Mary Thurman’s Dutch boy – bob haircut
Louise Brooks and Colleen Moore often get the credit – but it was actress Mary Thurman who first created 1920’s hairstyle “waves” with her ultra modern straight short bob hairstyle in the early months of the new decade.
Her bob – also known as the Dutch boy, is the most iconic of 1920’s hairstyles associated with the 1920s fashion era .
Glamour Daze gets the actual low-down from Miss Thurman herself when she talked with time travelling fashion reporter Adela Rogers St Johns at the famous Cocoanut Grove club in the Ambassador hotel in April 1920.
“A few days ago I was sitting with friends about a corner table in Sunset Inn. Suddenly there was a commotion near the door. People were craning their necks to see. Mary Thurman had just come in. They were looking at her hair.”
On a Saturday afternoon – a few days later, we walked into the Ambassador for tea – Mary Thurman and I. Everybody turned at once and began staring. “It’s my hair again,” explained Mary patiently “everyone is in such a tizzy about it”.
Cleopatra on the Boulevard
It is quite wonderful – Mary’s hair, so chic, so smooth, so – straight ! To me, it suggests Cleopatra barbered on Hollywood Boulevard. It is the last word in chic, in fashion. It is so startling, it annoys, it allures. I don’t like it one bit, and I adore it.
I look at the other women around us – a debutante with the usual fluffy golden curls, a New Yorker with elaborate black coiffure, under a drooping hat – Marcel, bobs, puffs, rolls, curls, slicks, there are all types. Then I looked back at Mary Thurman’s. She had taken off her big white hat and flung it on a chair.
Her hair, a straight short bob haircut, is cut across at the nape of her neck, just below the ears, straight across in a long heavy bang on the forehead, it looked as smooth as whipped cream, a deep rich red, with a sheen of pansy purple velvet. It has an olive-ness that made me wonder if I would get an electric shock if I touched it.

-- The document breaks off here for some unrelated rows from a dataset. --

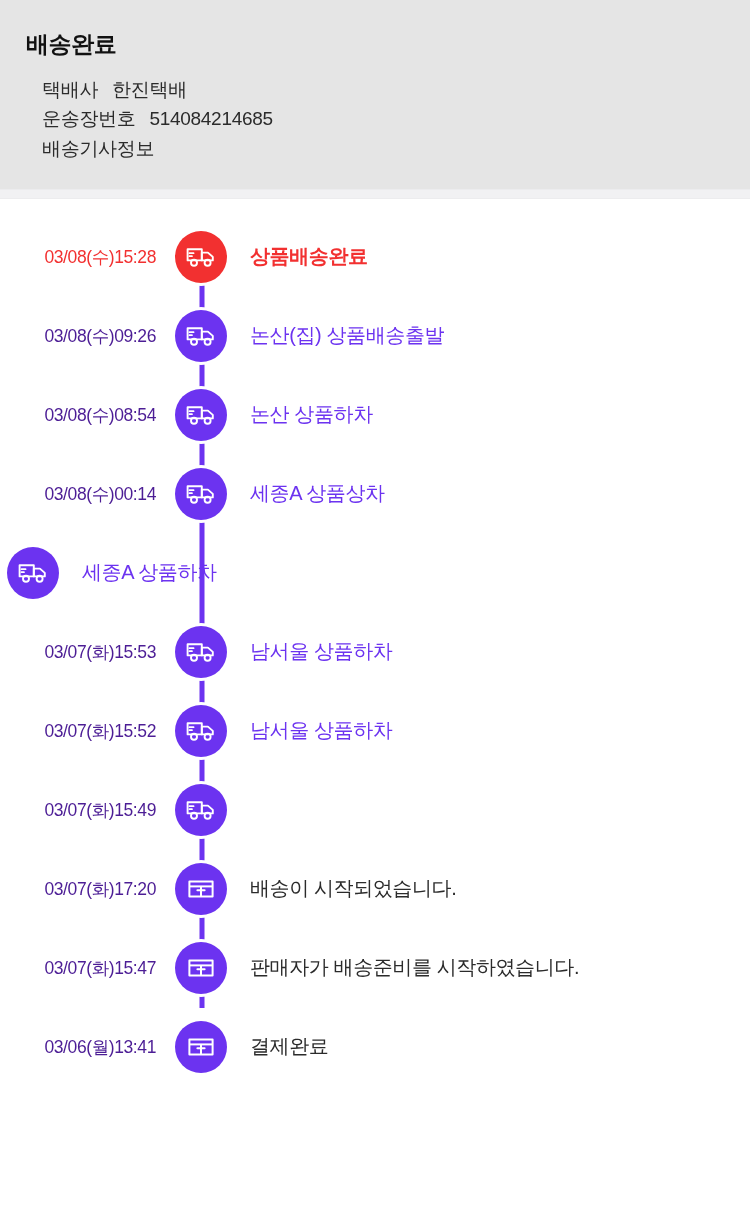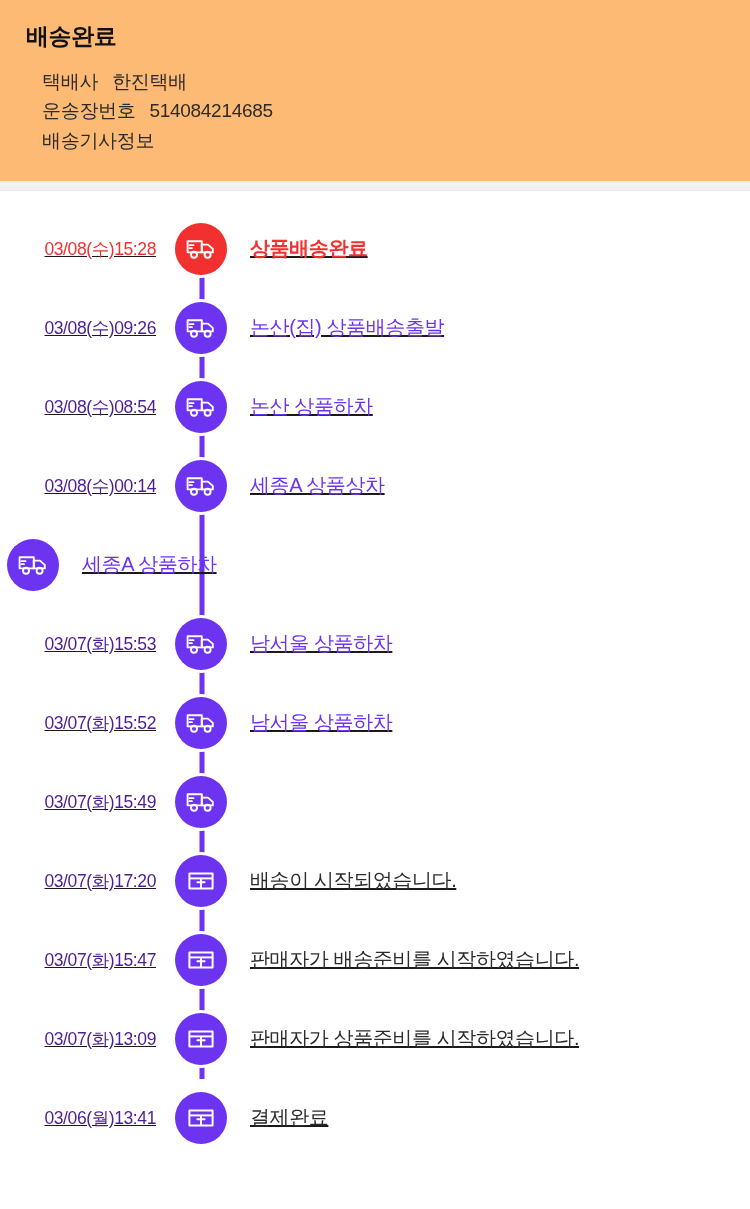--- a/index.html
+++ b/index.html
@@ -22,8 +22,8 @@
 
   
   .header {
-    padding: 22px 26px 26px 26px;
-    background: #fdba74;
+    padding: 30px 26px 26px 26px;
+    background: #e5e5e5;
   }
   .header-title {
     font-size: 23px;

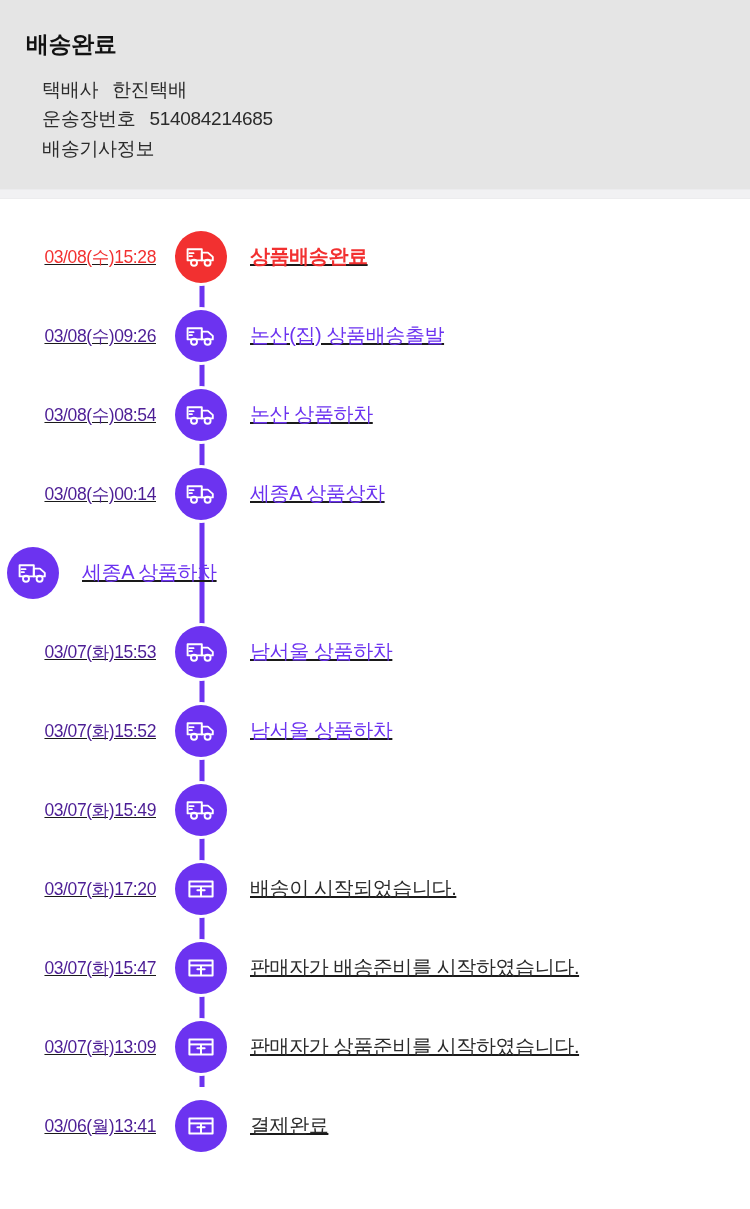--- a/index.html
+++ b/index.html
@@ -65,7 +65,6 @@
     position: relative;
     padding: 18px 0 34px 0;
     background: #ffffff;
-    text-decoration: underline;
   }
   .track {
     position: absolute;

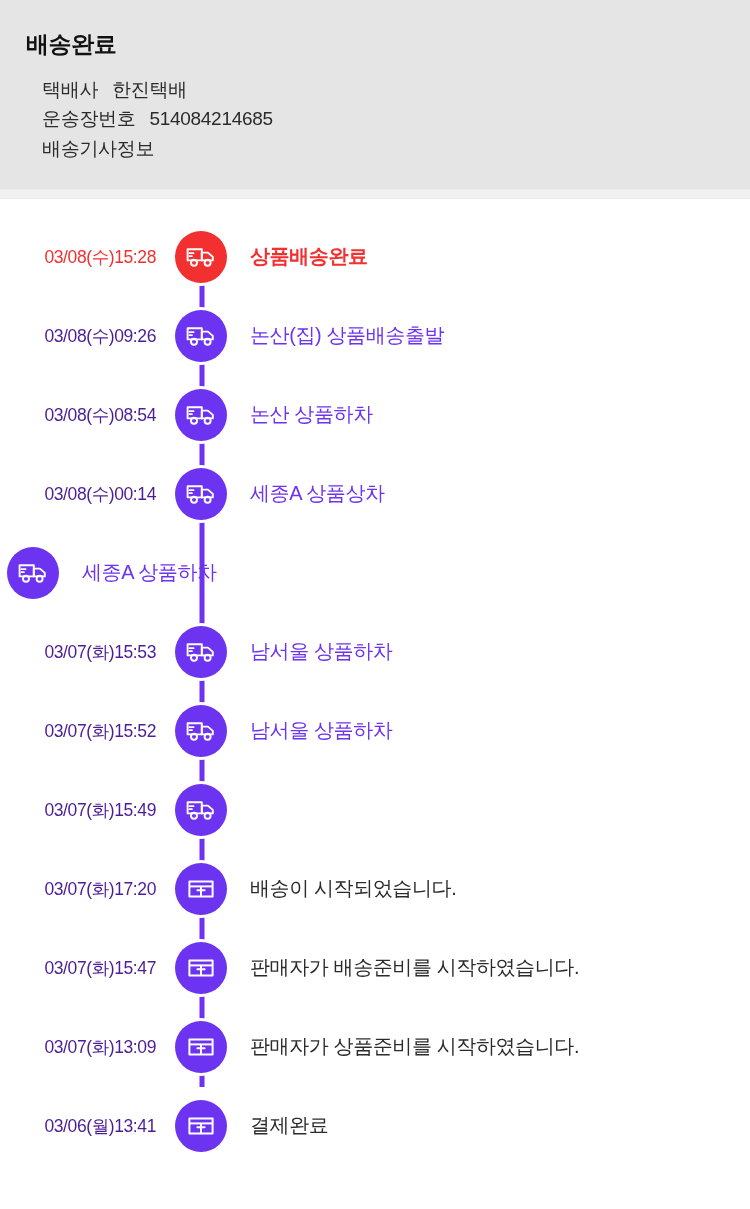--- a/index.html
+++ b/index.html
@@ -307,7 +307,7 @@
           <div class="label">판매자가 배송준비를 시작하였습니다.</div>
         </div>
         <div class="row dark">
-          <div class="time">03/07(화)13:09</div>
+          <div class="time">03/06(월)13:41</div>
           <div class="dot-wrap">
             <div class="dot">
               <svg width="28" height="24" viewBox="0 0 28 24" aria-hidden="true">
@@ -318,20 +318,6 @@
               </svg>
             </div>
           </div>
-          <div class="label">판매자가 상품준비를 시작하였습니다.</div>
-        </div>
-        <div class="row dark">
-          <div class="time">03/06(월)13:41</div>
-          <div class="dot-wrap">
-            <div class="dot">
-              <svg width="28" height="24" viewBox="0 0 28 24" aria-hidden="true">
-                <path d="M2.4 4.6h23.2v15H2.4z" fill="none" stroke="#ffffff" stroke-width="2" stroke-linejoin="round"></path>
-                <path d="M2.4 9.4h23.2" stroke="#ffffff" stroke-width="2"></path>
-                <path d="M14 9.4v10.2" stroke="#ffffff" stroke-width="2"></path>
-                <path d="M10.4 13.2h7.2" stroke="#ffffff" stroke-width="2" stroke-linecap="round"></path>
-              </svg>
-            </div>
-          </div>
           <div class="label">결제완료</div>
         </div>
       </div>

“What a comfort,” said Mary.“To run a comb and brush through it and I’m done for the day!” It was a great idea, I told her, so how did she come by it?
Mary gets her hair wet
Like many great ideas, it was an accident. Mary got her hair wet!
“I went to the beach to swim one day and I got my hair wet. It was just bobbed then and I kept it curled all over. I was terribly worried when I found I couldn’t get it curled and I had to go out that way – leaving it straight. “When I came out, everybody piped up and said, ‘Why, Mary Thurman, why don’t you leave your hair that way. It’s so becoming and perfectly stunning.”
Out comes the Scissors – Presto ..the Dutch Bob
“So I decided to have a go. When I got home, I just took the scissors and cut these bangs, trimmed it straight all around and – well – here I am! “Some people say to me it’s great and some say it’s terrible, but I adore it and it’s a great comfort. It makes me feel like a little girl again” Mary Thurman, former teacher and graduate of the University of Utah, one time Max Sennett bathing beauty, pal of Mr Charles Chaplin and now – style Goddess! Read here for more on bobbed hairstyles.
Mary Thurman sadly died just five years later in 1925 aged just 30.
That’s all !
©Glamourdaze
I love this site, but “time traveling fashion reporter”? The content is not supplemented by this schtick.
I love her hair. Even though vintage curls are beautiful, she had the most perfect “flapper” bob, and it’s funny how much of an upheaval it caused, just because she was trying out a new way of styling her hair!